Mimsy had wrung her hands and sobbed while Lily shivered and coughed, pushing drunkenly back to her feet. But Mimsy had nodded, reluctantly, when Lily told her that she’d have to hit even harder than that. That it was much more dangerous to try for someone without really dropping them, if you had to do it.

Words of wisdom from Mad-Eye himself, Mad-Eye that didn’t hold with killing unless it was absolutely necessary, but when it _was_ necessary, well, you’d better make a good job of it, lest your intended victim rise up and get you while you shivered in the aftermath of knowing you’d just done them in.

“Ri-ight,” said Evan, his try at insouciant humour foundering on the way his hands had fisted, the way his gaze had gone bleak. “You know, as riveting as that sounds, that opportunity to be sat on…” And then he was surging up and at her, not well, not steadily, but with deathly focus, his hands clawing at her sleeves, at the insides of her arms, at the middle of her back, all common places for a wand holster.

She could have paused his breath with a thought, a pointed twinge of will. She’d gotten good at that spell, wandless, for medical purposes. She didn’t, though, didn’t touch him with magic, and not because she was worried for him, not because he was coughing dreadfully even as he fought her, not because she knew that the wrong amount of strain in the wrong place could do him serious damage.

No. She wanted, simply, this feeling of knowing she had the leverage, knowing she had the strength. That though they were half on the floor, her legs and arms were steady, her body had had food and sleep and comfort for these last few days, and his, well, his had obviously not.

There was still a moment when he almost– but Lily, grinning madly, cheated, and savoured the shock on Evan’s face when he felt his arms and legs snap together, trammelled by her Body-Bind.

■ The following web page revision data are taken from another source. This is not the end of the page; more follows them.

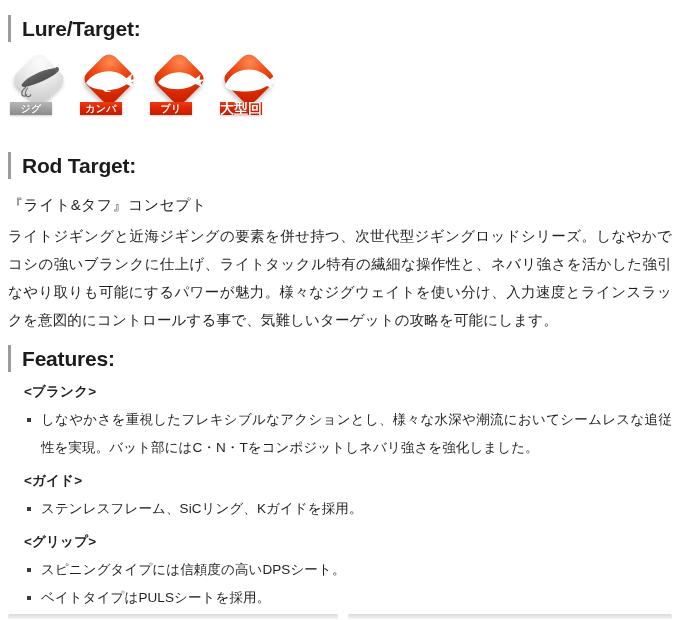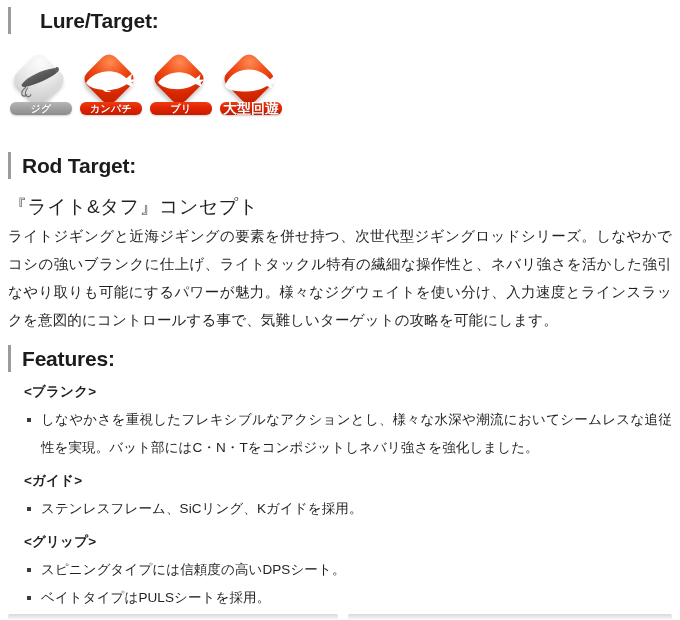--- a/index.html
+++ b/index.html
@@ -48,7 +48,7 @@
   }
 
   
-  #lure-target-head { position: absolute; left: 0; top: 7px; gap: 18px; }
+  #lure-target-head { position: absolute; left: 0; top: 15px; }
 
   .icon-row {
     position: absolute;

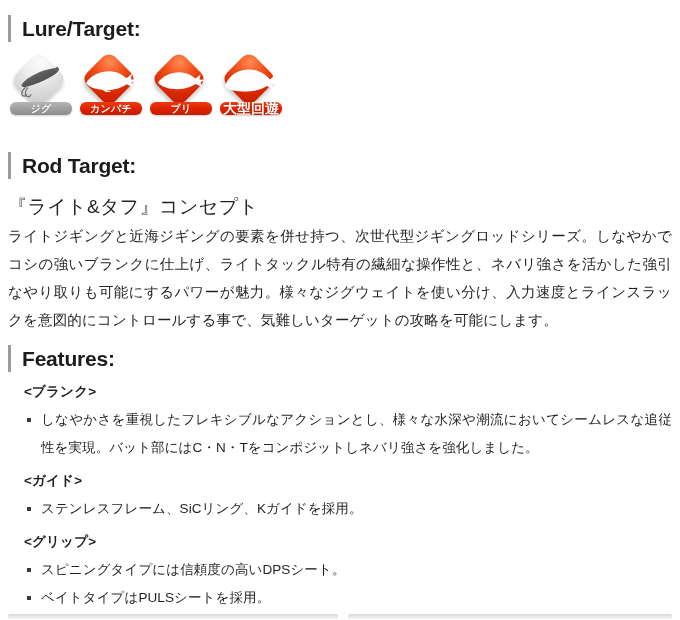--- a/index.html
+++ b/index.html
@@ -108,14 +108,14 @@
     position: absolute;
     left: 0;
     top: 45px;
-    width: 62px;
+    width: 42px;
     text-align: center;
     font-size: 10px;
     font-weight: 700;
     color: #ffffff;
     line-height: 13px;
     height: 13px;
-    border-radius: 6px;
+    border-radius: 0;
     letter-spacing: 0.3px;
     font-family: "Liberation Sans", "DejaVu Sans", sans-serif;
     text-shadow: 0 0 1px rgba(0,0,0,0.35);

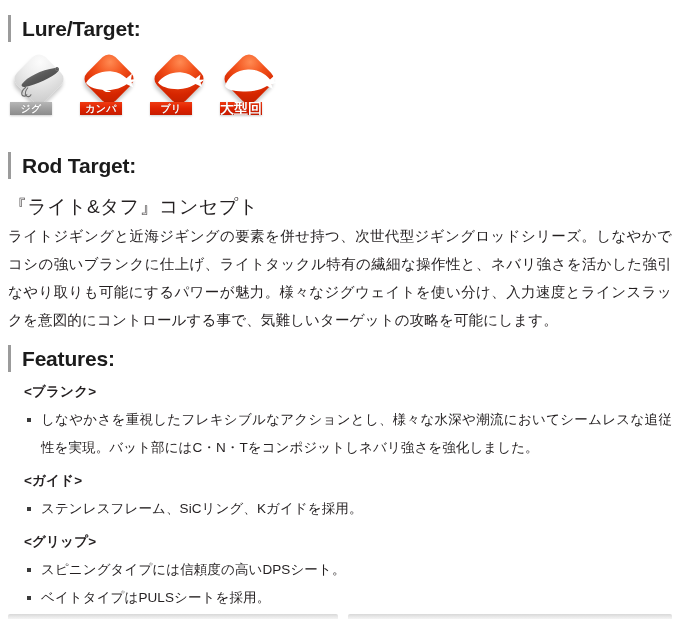--- a/index.html
+++ b/index.html
@@ -138,7 +138,7 @@
     position: absolute;
     left: 8px;
     top: 197px;
-    font-size: 19px;
+    font-size: 15px;
     line-height: 1;
     color: #231f20;
     letter-spacing: 0.4px;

Then she was on top of him, her hands around his throat, despite the fact that he was fighting the bind, his body twitching frantically, his eyes wild.

“How’s it feel?” she heard herself ask. “How does it fucking feel?”

“Mistress,” Mimsy said, warningly, and suddenly Lily noticed that the warmth she’d been feeling tickling at her left hip wasn’t just exertion, it was fire, her fire, curling greedily forth from the sac that had split in her pocket during the struggle– “Miss!”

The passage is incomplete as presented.